> [What to do] Because the pictures are not wanted, reproduce the rest of the records below exactly as they stand.

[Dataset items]
━━━━
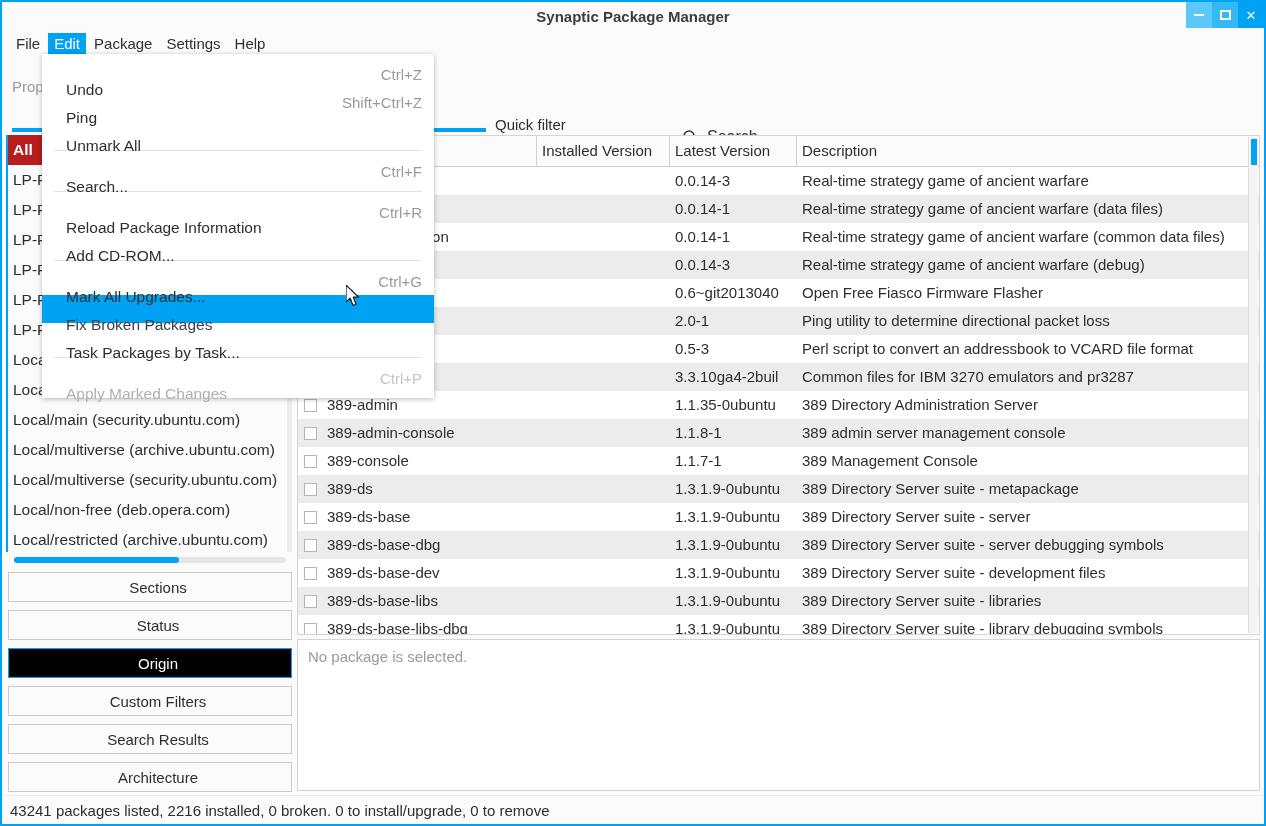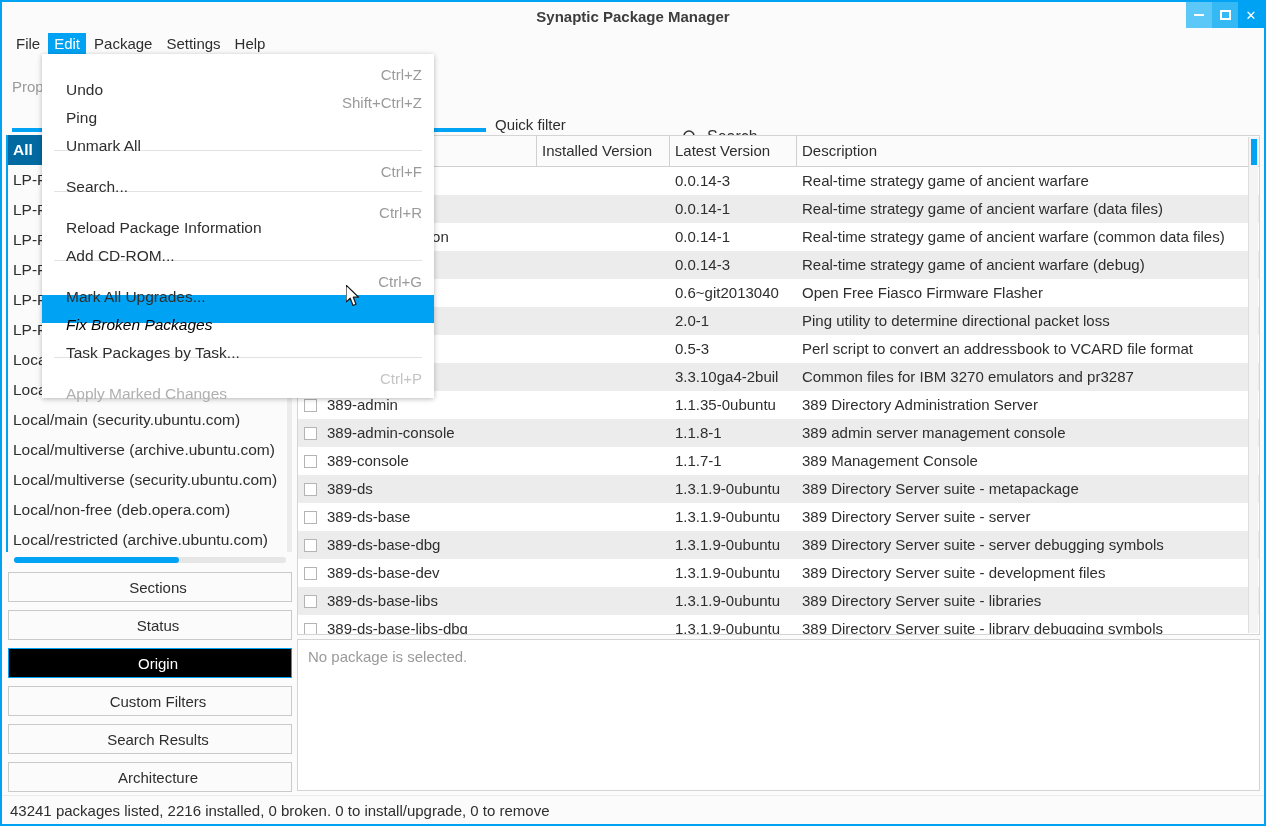--- a/index.html
+++ b/index.html
@@ -108,7 +108,7 @@
     overflow: hidden;
   }
   .fl-row.sel {
-    background: #0369a1; color: #ffffff; font-weight: bold;
+    background: #b91c1c; color: #ffffff; font-weight: bold;
     width: 36px;
   }
   .sb-hscroll {

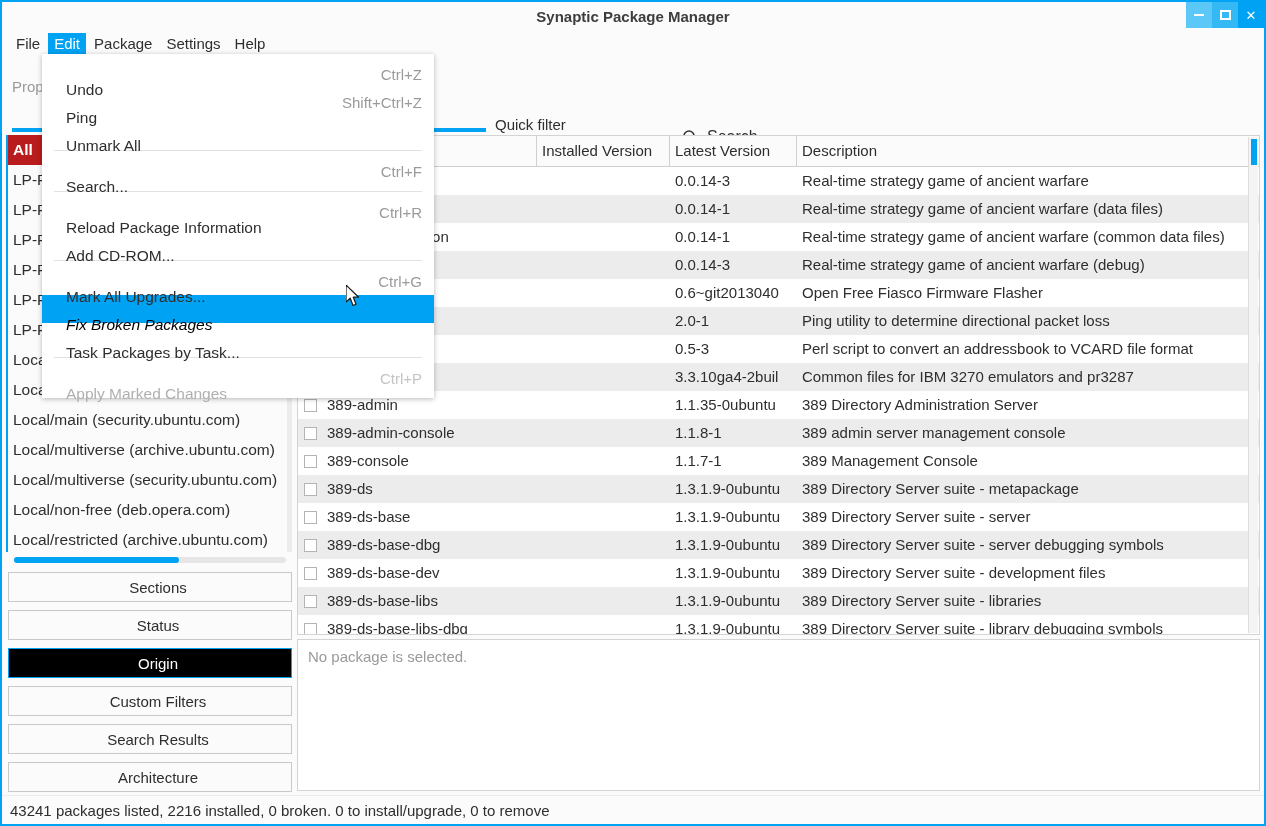--- a/index.html
+++ b/index.html
@@ -233,7 +233,7 @@
   }
   .dd-item .lbl { flex: 1; margin-top: 32px; }
   .dd-item .acc { color: #9a9a9a; font-size: 15px; }
-  .dd-item.hl { background: #00a2f3; color: #000000; font-style: italic; }
+  .dd-item.hl { background: #00a2f3; color: #404040; }
   .dd-item.hl .acc { color: #ffffff; }
   .dd-item.dis { color: #b0b0b0; }
   .dd-item.dis .acc { color: #c4c4c4; }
━━━━
> [Response to the exercise]
--- a/index.html
+++ b/index.html
@@ -108,7 +108,7 @@
     overflow: hidden;
   }
   .fl-row.sel {
-    background: #0369a1; color: #ffffff; font-weight: bold;
+    background: #b91c1c; color: #ffffff; font-weight: bold;
     width: 36px;
   }
   .sb-hscroll {

--- a/index.html
+++ b/index.html
@@ -233,7 +233,7 @@
   }
   .dd-item .lbl { flex: 1; margin-top: 32px; }
   .dd-item .acc { color: #9a9a9a; font-size: 15px; }
-  .dd-item.hl { background: #00a2f3; color: #000000; font-style: italic; }
+  .dd-item.hl { background: #00a2f3; color: #404040; }
   .dd-item.hl .acc { color: #ffffff; }
   .dd-item.dis { color: #b0b0b0; }
   .dd-item.dis .acc { color: #c4c4c4; }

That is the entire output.